Chose certaine, il reste tout un chemin à parcourir pour que les sessions du synode et les cérémonies d’ouverture et de clôture qui les encadrent soient au diapason et énoncent un même message d’ouverture et de dialogue. Tant que perdurent ces écarts, c’est un message ambigu et même contradictoire qui est envoyé à l’Église universelle.
[1] Kate MILLETT, Sexual Politics, 1970 (Sexual Politics.

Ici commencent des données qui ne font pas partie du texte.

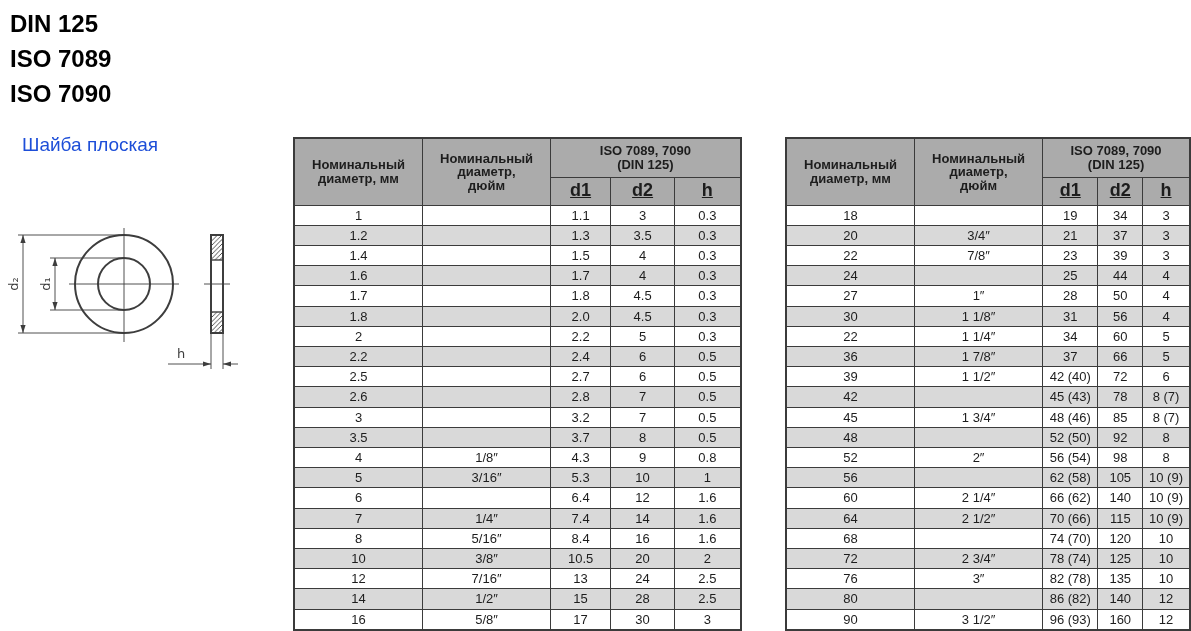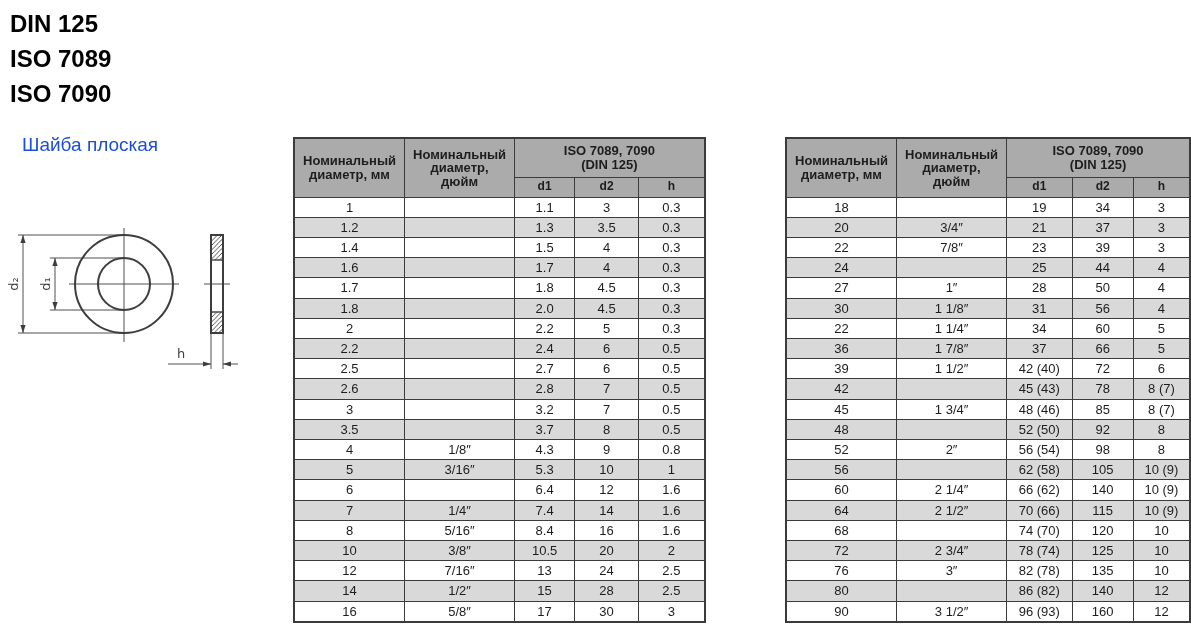"Номинальный диаметр, мм" .tbl thead th.wrapcol { padding: 0 8px -> 0 17px }
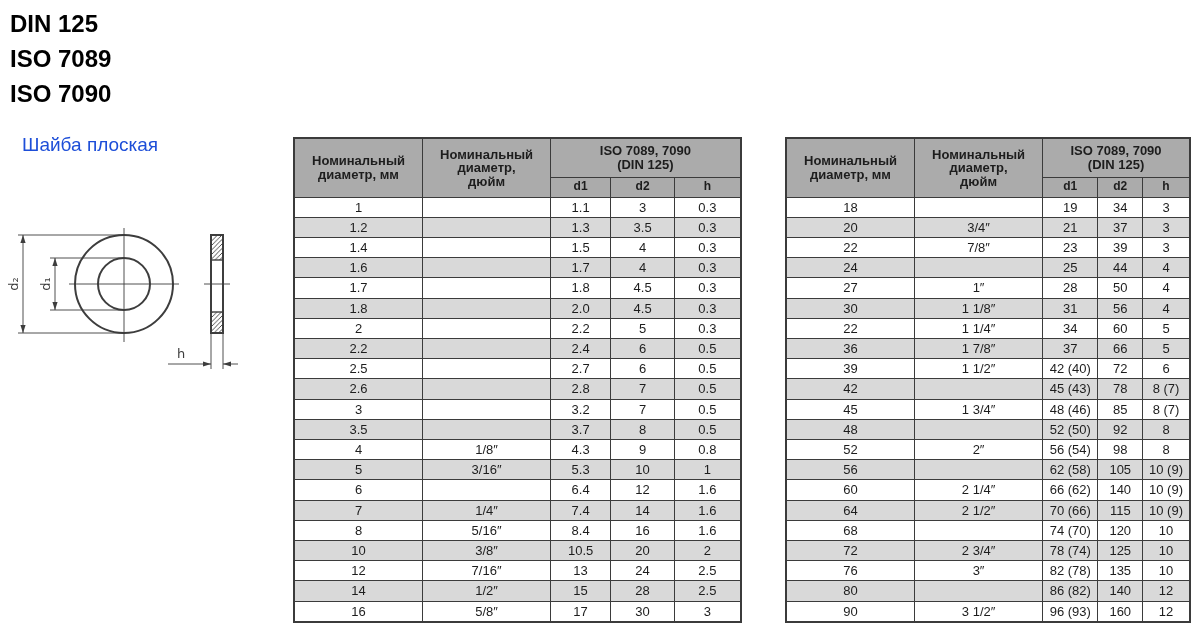"d1" .tbl tr.sub-row th { font-size: 12px -> 18px; height: 20px -> 28px; text-decoration: none -> underline }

La politique du mâle, traduit par Elisabeth Gille, Éditions des femmes, 2007, 521 p.); Françoise PICQ, « “Le personnel est politique”. Féminisme et for intérieur », en ligne : https://extra.u-picardie.fr/outilscurapp/medias/revues/35/francoise_picq.pdf_4a081f5cb27e9/francoise_picq.pdf; Shulamith FIRESTONE, The Dialectic of Sex. The Case for Feminist Revolution, New York, Willam Morrow and Compagny, 1970 (La dialectique du sexe : le dossier de la révolution féministe, Paris, Éditions Stock, 1972).
[2] ORGANISATION INTERNATIONALE DU TRAVAIL, « Au-delà du plafond de verre, un réel besoin de femmes aux postes de direction », septembre 2019. En ligne : https://webapps.ilo.org/infostories/fr-FR/Stories/Employment/beyond-the-glass-ceiling#introduction.
[3] Il y aurait une étude à faire du curriculum des 54 mères du synode pour mieux cerner les profils de ces femmes. Un examen sommaire me permet déjà d’avancer que les profils sont diversifiés. Dans le cas des femmes qui font partie des délégations nationales, ce choix traduit potentiellement la posture des conférences épiscopales vis-à-vis des femmes, choix évidemment avalisé par Rome. Il appert aussi que nombre de mères synodales sont très qualifiées et détiennent une solide expérience ecclésiale.
[4] Homélies assez longues, d’une quinzaine de minutes. Mais comme elles sont prononcées en italien, ce n’est qu’en écoutant la retransmission télévisée en français que j’ai pu, par la suite, avoir accès au contenu.